- **Data shown**:

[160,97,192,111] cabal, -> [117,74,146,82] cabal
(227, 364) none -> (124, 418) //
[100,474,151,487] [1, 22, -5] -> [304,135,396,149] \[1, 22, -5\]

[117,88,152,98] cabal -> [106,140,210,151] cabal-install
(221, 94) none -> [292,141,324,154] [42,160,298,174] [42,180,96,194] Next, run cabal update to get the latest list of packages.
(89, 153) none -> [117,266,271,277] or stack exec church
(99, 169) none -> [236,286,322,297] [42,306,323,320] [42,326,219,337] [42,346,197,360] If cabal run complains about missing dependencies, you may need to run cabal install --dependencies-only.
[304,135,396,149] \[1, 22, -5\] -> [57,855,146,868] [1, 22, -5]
* * *
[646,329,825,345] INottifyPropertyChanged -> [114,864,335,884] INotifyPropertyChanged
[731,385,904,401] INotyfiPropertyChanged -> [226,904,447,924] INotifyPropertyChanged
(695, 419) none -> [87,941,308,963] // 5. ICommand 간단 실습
--
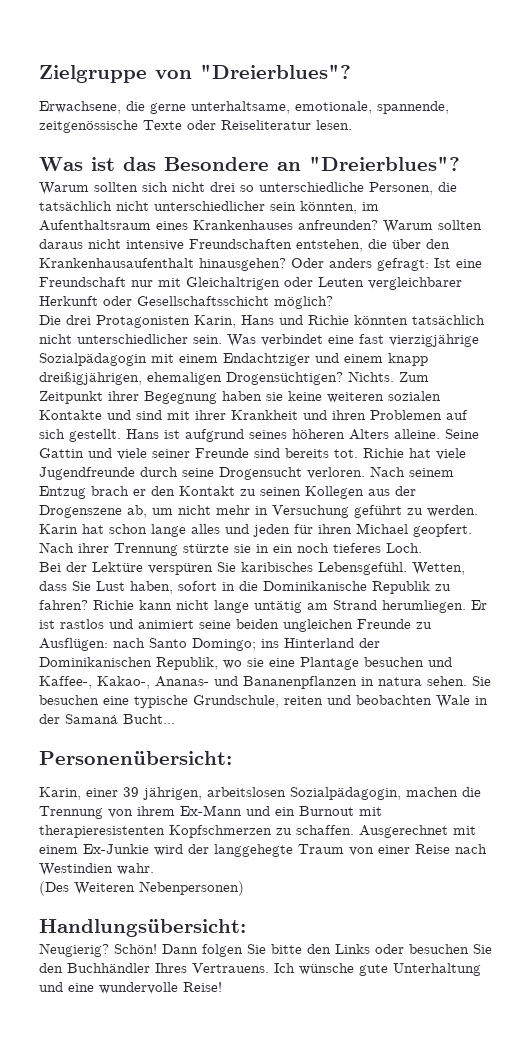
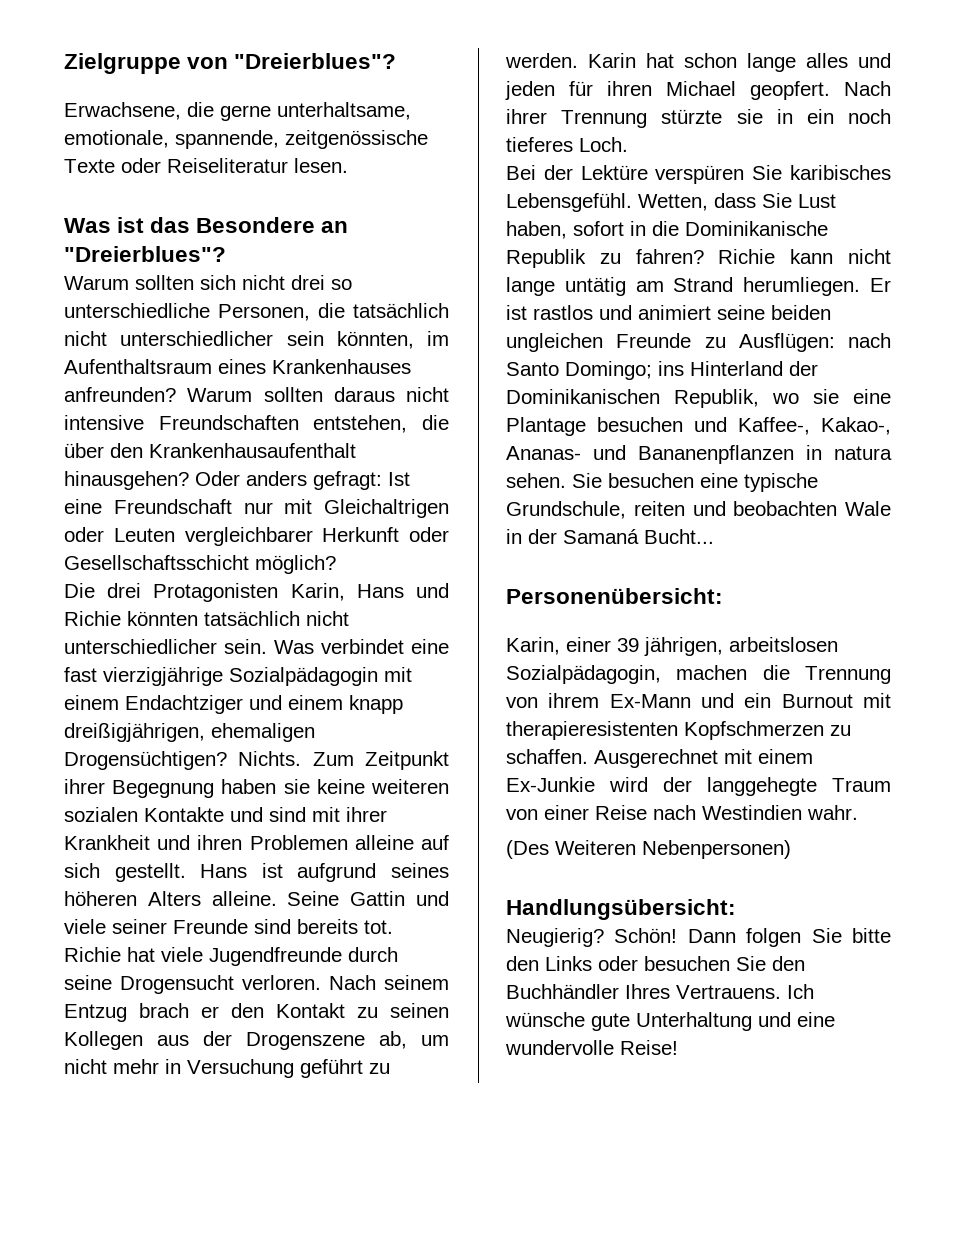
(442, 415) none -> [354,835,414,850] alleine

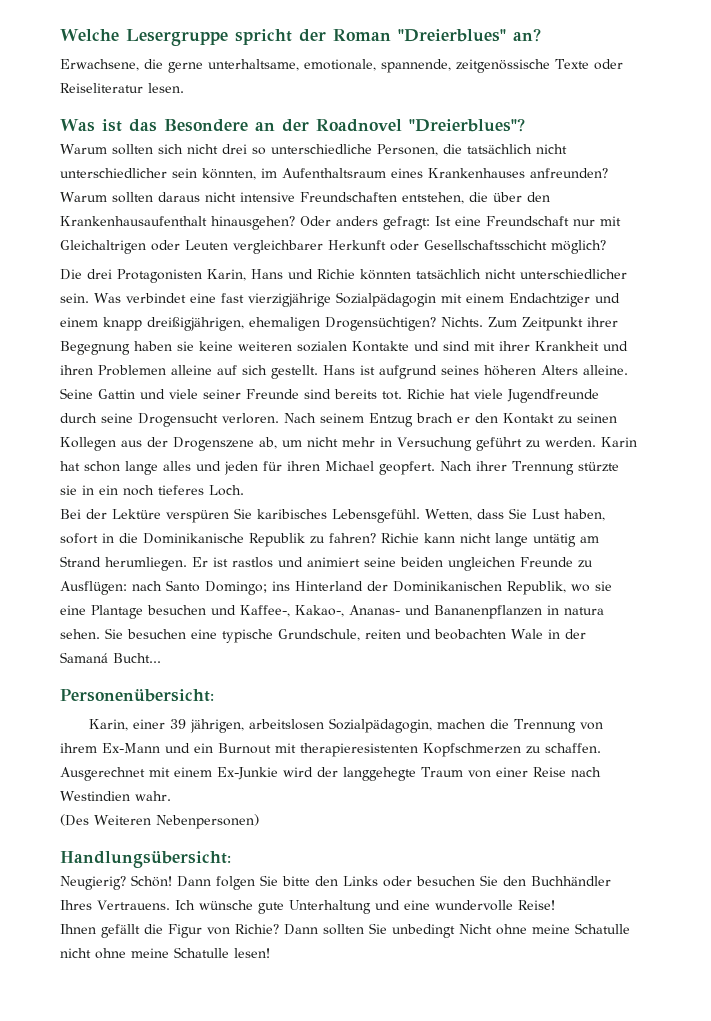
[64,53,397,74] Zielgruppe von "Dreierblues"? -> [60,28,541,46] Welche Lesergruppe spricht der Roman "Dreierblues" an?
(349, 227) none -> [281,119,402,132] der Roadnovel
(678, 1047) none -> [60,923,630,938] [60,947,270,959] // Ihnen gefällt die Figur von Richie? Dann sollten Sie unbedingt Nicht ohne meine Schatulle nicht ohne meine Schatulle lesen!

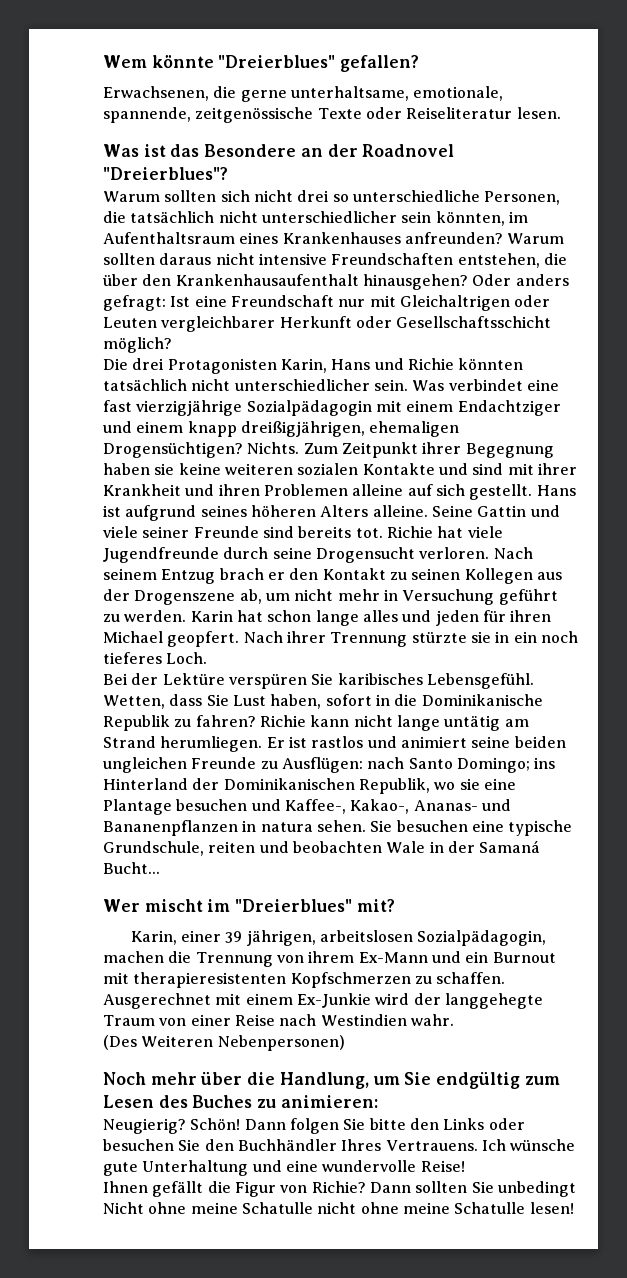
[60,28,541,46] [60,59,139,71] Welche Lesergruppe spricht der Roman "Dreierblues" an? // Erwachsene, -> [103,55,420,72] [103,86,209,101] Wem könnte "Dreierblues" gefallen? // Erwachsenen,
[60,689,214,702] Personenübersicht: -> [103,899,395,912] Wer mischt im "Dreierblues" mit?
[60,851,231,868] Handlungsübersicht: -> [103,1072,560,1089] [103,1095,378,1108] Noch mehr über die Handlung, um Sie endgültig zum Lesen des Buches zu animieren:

- **Problem to work on**: What is needed is an exact copy of only the lines above from the one with "[64,53,397,74] Zielgruppe von" to the one with "[60,28,541,46] [60,59,139,71] Welche", both kept, with every picture left out.

- **Answer section**:
[64,53,397,74] Zielgruppe von "Dreierblues"? -> [60,28,541,46] Welche Lesergruppe spricht der Roman "Dreierblues" an?
(349, 227) none -> [281,119,402,132] der Roadnovel
(678, 1047) none -> [60,923,630,938] [60,947,270,959] // Ihnen gefällt die Figur von Richie? Dann sollten Sie unbedingt Nicht ohne meine Schatulle nicht ohne meine Schatulle lesen!

[60,28,541,46] [60,59,139,71] Welche Lesergruppe spricht der Roman "Dreierblues" an? // Erwachsene, -> [103,55,420,72] [103,86,209,101] Wem könnte "Dreierblues" gefallen? // Erwachsenen,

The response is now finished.